Нередко Филоктет замышлял замереть во время одного из таких шагов враскачку, отказаться от походки, вызывающей смех у детей и молчание взрослых, недобрым взглядом отмечающих всё, шепча в спину греческого врага что-то вроде: «Только бы нас это не коснулось», и, наконец, опуститься на все четыре члена, слившись на четвереньках со своей собственной молчаливостью и нервозными взглядами (как птица ищет спасения, мечась туда-сюда в замкнутом пространстве), и самому, наконец, стать козой. Потому что тело этого человека помнит лучшие дни, когда оно было прямым, красивым, живым в любую свою пору, подвижным в любую секунду бытия, по-охотничьи напряженным, как тетива лука, и готовым в каждую секунду прыгнуть, напасть или отступить, если надо. Тело этого человека некогда даже в минуты покоя излучало энергию и скрытое напряжение дикой кошки. Теперь же это было не просто далеким прошлым – само воспоминание об этом прошлом стало проклятием.
А может быть, и Хриса, особенно в первые годы его пребывания на острове, в те минуты, когда решалась на некий тайный союз с человеком, которого все избегали после запрета убивать его, может быть, ей тогда удалось разглядеть намеки на прежний гибкий стан воина и гимнаста, и потому, окруженная юродивыми и выродившимися мужиками, охотно пользующими тело, обернулась душой к больной и хромой фигуре стрельца? Хотя и она, как все прочие, не могла не почувствовать ужасный смрад, который распространяла его нога. Неужели его тело могло быть для нее привлекательным?
Охотник всегда знал, что осознание утраченной гармонии ведет к вечному человеческому отчаянию. Разве каждое человеческое существо не пребывает в непрерывном поиске утраченной дороги, по которой можно вернуться на Олимп?
Уже шесть лет живет Филоктет со смрадом своей раны, сейчас несколько подзажившей, со страшной вонью, раздражающей его собственное нёбо, смрадом, который первоначально заставлял содрогаться не только воинов, но и равных ему полководцев, смрадом, извергающимся из каждой капли его пота, изо рта, из слез, из трепета ресниц, смрадом, который он со смесью стыда, страха и чувства предстоящего умирания невольно испускал каждой порой своего тела, но более всего этой, теперь в большей степени черной, нежели кроваво-красной рваной дыры.

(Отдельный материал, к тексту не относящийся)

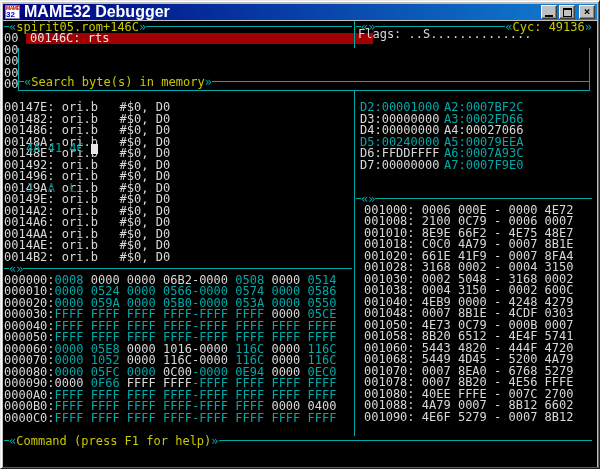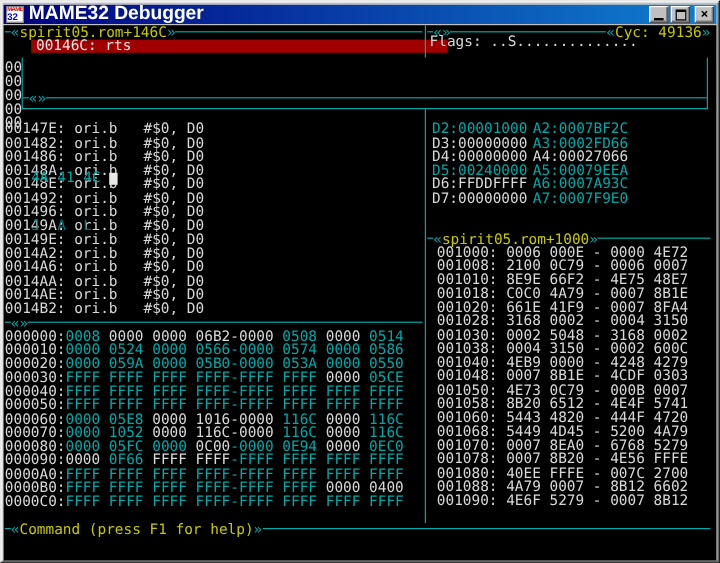--- a/index.html
+++ b/index.html
@@ -101,38 +101,38 @@
     <div class="hdr" style="left:353px;top:0;width:236px;">
       <span class="ln pre"></span><span class="chv">«</span><span class="chv">»</span><span class="ln fill"></span><span class="chv">«</span><span class="ttl">Cyc: 49136</span><span class="chv">»</span>
     </div>
 
     <div class="abs current-line" style="left:1px;top:12px;width:347px;">00146C: rts</div>
 
     <div class="abs white" style="left:355px;top:8px;height:11px;line-height:11px;">Flags: ..S..............</div>
 
     <div class="abs divider" style="left:351px;top:0;height:415px;"></div>
 
-    <div class="abs" style="left:1px;top:30px;" id="fragments"><div class="row white">00</div><div class="row white">00</div><div class="row white">00</div><div class="row white">00</div><div class="row white">00</div></div>
+    <div class="abs" style="left:1px;top:12px;" id="fragments"><div class="row white">00</div><div class="row white">00</div><div class="row white">00</div><div class="row white">00</div><div class="row white">00</div></div>
 
     <div class="abs dialog" style="left:15px;top:27px;width:572px;height:43px;">
       <div class="hdr">
-        <span class="ln pre"></span><span class="chv">«</span><span class="chv">»</span><span class="ln fill"></span>
+        <span class="ln pre"></span><span class="chv">«</span><span class="ttl">Search byte(s) in memory</span><span class="chv">»</span><span class="ln fill"></span>
       </div>
       <div class="dialog-body">
         <div class="row"><span class="cyan">4A 41 4C</span><span class="cursor"></span></div>
         <div class="row"><span class="dim">J  A  L</span></div>
       </div>
     </div>
 
     <div class="abs" style="left:1px;top:81px;" id="disasm-lines"><div class="row white">00147E: ori.b   #$0, D0</div><div class="row white">001482: ori.b   #$0, D0</div><div class="row white">001486: ori.b   #$0, D0</div><div class="row white">00148A: ori.b   #$0, D0</div><div class="row white">00148E: ori.b   #$0, D0</div><div class="row white">001492: ori.b   #$0, D0</div><div class="row white">001496: ori.b   #$0, D0</div><div class="row white">00149A: ori.b   #$0, D0</div><div class="row white">00149E: ori.b   #$0, D0</div><div class="row white">0014A2: ori.b   #$0, D0</div><div class="row white">0014A6: ori.b   #$0, D0</div><div class="row white">0014AA: ori.b   #$0, D0</div><div class="row white">0014AE: ori.b   #$0, D0</div><div class="row white">0014B2: ori.b   #$0, D0</div></div>
 
     <div class="abs" style="left:357px;top:81px;" id="registers"><div class="row"><span class="cyan">D2:00001000</span><span class="cyan acol">A2:0007BF2C</span></div><div class="row"><span class="white">D3:00000000</span><span class="cyan acol">A3:0002FD66</span></div><div class="row"><span class="white">D4:00000000</span><span class="white acol">A4:00027066</span></div><div class="row"><span class="cyan">D5:00240000</span><span class="cyan acol">A5:00079EEA</span></div><div class="row"><span class="white">D6:FFDDFFFF</span><span class="cyan acol">A6:0007A93C</span></div><div class="row"><span class="white">D7:00000000</span><span class="cyan acol">A7:0007F9E0</span></div></div>
 
     <div class="hdr" style="left:353px;top:172px;width:236px;">
-      <span class="ln pre"></span><span class="chv">«</span><span class="ttl">spirit05.rom+1000</span><span class="chv">»</span><span class="ln fill"></span>
+      <span class="ln pre"></span><span class="chv">«</span><span class="chv">»</span><span class="ln fill"></span>
     </div>
     <div class="abs" style="left:361px;top:183.5px;" id="mem-right-rows"><div class="row white">001000: 0006 000E - 0000 4E72</div><div class="row white">001008: 2100 0C79 - 0006 0007</div><div class="row white">001010: 8E9E 66F2 - 4E75 48E7</div><div class="row white">001018: C0C0 4A79 - 0007 8B1E</div><div class="row white">001020: 661E 41F9 - 0007 8FA4</div><div class="row white">001028: 3168 0002 - 0004 3150</div><div class="row white">001030: 0002 5048 - 3168 0002</div><div class="row white">001038: 0004 3150 - 0002 600C</div><div class="row white">001040: 4EB9 0000 - 4248 4279</div><div class="row white">001048: 0007 8B1E - 4CDF 0303</div><div class="row white">001050: 4E73 0C79 - 000B 0007</div><div class="row white">001058: 8B20 6512 - 4E4F 5741</div><div class="row white">001060: 5443 4820 - 444F 4720</div><div class="row white">001068: 5449 4D45 - 5200 4A79</div><div class="row white">001070: 0007 8EA0 - 6768 5279</div><div class="row white">001078: 0007 8B20 - 4E56 FFFE</div><div class="row white">001080: 40EE FFFE - 007C 2700</div><div class="row white">001088: 4A79 0007 - 8B12 6602</div><div class="row white">001090: 4E6F 5279 - 0007 8B12</div></div>
 
     <div class="hdr" style="left:1px;top:242px;width:348px;">
       <span class="ln pre"></span><span class="chv">«</span><span class="chv">»</span><span class="ln fill"></span>
     </div>
     <div class="abs" style="left:1px;top:253.5px;" id="mem-left-rows"><div class="row"><span class="white">000000:</span><span class="cyan">0008</span><span class="white"> </span><span class="white">0000</span><span class="white"> </span><span class="white">0000</span><span class="white"> </span><span class="white">06B2</span><span class="white">-</span><span class="white">0000</span><span class="cyan"> </span><span class="cyan">0508</span><span class="white"> </span><span class="white">0000</span><span class="cyan"> </span><span class="cyan">0514</span></div><div class="row"><span class="white">000010:</span><span class="cyan">0000</span><span class="cyan"> </span><span class="cyan">0524</span><span class="cyan"> </span><span class="cyan">0000</span><span class="cyan"> </span><span class="cyan">0566</span><span class="cyan">-</span><span class="cyan">0000</span><span class="cyan"> </span><span class="cyan">0574</span><span class="cyan"> </span><span class="cyan">0000</span><span class="cyan"> </span><span class="cyan">0586</span></div><div class="row"><span class="white">000020:</span><span class="cyan">0000</span><span class="cyan"> </span><span class="cyan">059A</span><span class="cyan"> </span><span class="cyan">0000</span><span class="cyan"> </span><span class="cyan">05B0</span><span class="cyan">-</span><span class="cyan">0000</span><span class="cyan"> </span><span class="cyan">053A</span><span class="cyan"> </span><span class="cyan">0000</span><span class="cyan"> </span><span class="cyan">0550</span></div><div class="row"><span class="white">000030:</span><span class="cyan">FFFF</span><span class="cyan"> </span><span class="cyan">FFFF</span><span class="cyan"> </span><span class="cyan">FFFF</span><span class="cyan"> </span><span class="cyan">FFFF</span><span class="cyan">-</span><span class="cyan">FFFF</span><span class="cyan"> </span><span class="cyan">FFFF</span><span class="white"> </span><span class="white">0000</span><span class="cyan"> </span><span class="cyan">05CE</span></div><div class="row"><span class="white">000040:</span><span class="cyan">FFFF</span><span class="cyan"> </span><span class="cyan">FFFF</span><span class="cyan"> </span><span class="cyan">FFFF</span><span class="cyan"> </span><span class="cyan">FFFF</span><span class="cyan">-</span><span class="cyan">FFFF</span><span class="cyan"> </span><span class="cyan">FFFF</span><span class="cyan"> </span><span class="cyan">FFFF</span><span class="cyan"> </span><span class="cyan">FFFF</span></div><div class="row"><span class="white">000050:</span><span class="cyan">FFFF</span><span class="cyan"> </span><span class="cyan">FFFF</span><span class="cyan"> </span><span class="cyan">FFFF</span><span class="cyan"> </span><span class="cyan">FFFF</span><span class="cyan">-</span><span class="cyan">FFFF</span><span class="cyan"> </span><span class="cyan">FFFF</span><span class="cyan"> </span><span class="cyan">FFFF</span><span class="cyan"> </span><span class="cyan">FFFF</span></div><div class="row"><span class="white">000060:</span><span class="cyan">0000</span><span class="cyan"> </span><span class="cyan">05E8</span><span class="white"> </span><span class="white">0000</span><span class="white"> </span><span class="white">1016</span><span class="white">-</span><span class="white">0000</span><span class="cyan"> </span><span class="cyan">116C</span><span class="white"> </span><span class="white">0000</span><span class="cyan"> </span><span class="cyan">116C</span></div><div class="row"><span class="white">000070:</span><span class="cyan">0000</span><span class="cyan"> </span><span class="cyan">1052</span><span class="white"> </span><span class="white">0000</span><span class="white"> </span><span class="white">116C</span><span class="white">-</span><span class="white">0000</span><span class="cyan"> </span><span class="cyan">116C</span><span class="white"> </span><span class="white">0000</span><span class="cyan"> </span><span class="cyan">116C</span></div><div class="row"><span class="white">000080:</span><span class="cyan">0000</span><span class="cyan"> </span><span class="cyan">05FC</span><span class="cyan"> </span><span class="cyan">0000</span><span class="white"> </span><span class="white">0C00</span><span class="cyan">-</span><span class="cyan">0000</span><span class="cyan"> </span><span class="cyan">0E94</span><span class="white"> </span><span class="white">0000</span><span class="cyan"> </span><span class="cyan">0EC0</span></div><div class="row"><span class="white">000090:</span><span class="white">0000</span><span class="cyan"> </span><span class="cyan">0F66</span><span class="white"> </span><span class="white">FFFF</span><span class="white"> </span><span class="white">FFFF</span><span class="cyan">-</span><span class="cyan">FFFF</span><span class="cyan"> </span><span class="cyan">FFFF</span><span class="cyan"> </span><span class="cyan">FFFF</span><span class="cyan"> </span><span class="cyan">FFFF</span></div><div class="row"><span class="white">0000A0:</span><span class="cyan">FFFF</span><span class="cyan"> </span><span class="cyan">FFFF</span><span class="cyan"> </span><span class="cyan">FFFF</span><span class="cyan"> </span><span class="cyan">FFFF</span><span class="cyan">-</span><span class="cyan">FFFF</span><span class="cyan"> </span><span class="cyan">FFFF</span><span class="cyan"> </span><span class="cyan">FFFF</span><span class="cyan"> </span><span class="cyan">FFFF</span></div><div class="row"><span class="white">0000B0:</span><span class="cyan">FFFF</span><span class="cyan"> </span><span class="cyan">FFFF</span><span class="cyan"> </span><span class="cyan">FFFF</span><span class="cyan"> </span><span class="cyan">FFFF</span><span class="cyan">-</span><span class="cyan">FFFF</span><span class="cyan"> </span><span class="cyan">FFFF</span><span class="white"> </span><span class="white">0000</span><span class="white"> </span><span class="white">0400</span></div><div class="row"><span class="white">0000C0:</span><span class="cyan">FFFF</span><span class="cyan"> </span><span class="cyan">FFFF</span><span class="cyan"> </span><span class="cyan">FFFF</span><span class="cyan"> </span><span class="cyan">FFFF</span><span class="cyan">-</span><span class="cyan">FFFF</span><span class="cyan"> </span><span class="cyan">FFFF</span><span class="cyan"> </span><span class="cyan">FFFF</span><span class="cyan"> </span><span class="cyan">FFFF</span></div></div>
 
     <div class="hdr" style="left:1px;top:414px;width:588px;">
       <span class="ln pre"></span><span class="chv">«</span><span class="ttl">Command (press F1 for help)</span><span class="chv">»</span><span class="ln fill"></span>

Мало того, не он живет с раной, а она живет сама по себе на его уже отупевшем от боли теле как гость, который со временем стал значительнее хозяина дома, а сам он – приживала у существующего самостоятельно кровавого кратера, прислушивающийся к только ему понятным импульсам, испуская время от времени пару капель крови, а иной раз и струйку, а то и зеленую слизь, которая, смешавшись с сизыми пузырьками непонятного происхождения, медленно, совсем как змея, скользит вниз по ноге, достигая корней пальцев, стиснутых грубой сандалией, где исчезает, совсем как горная речка, пропадающая в отверстии меж стесненных скал, чтобы вновь появиться где-нибудь на поверхности.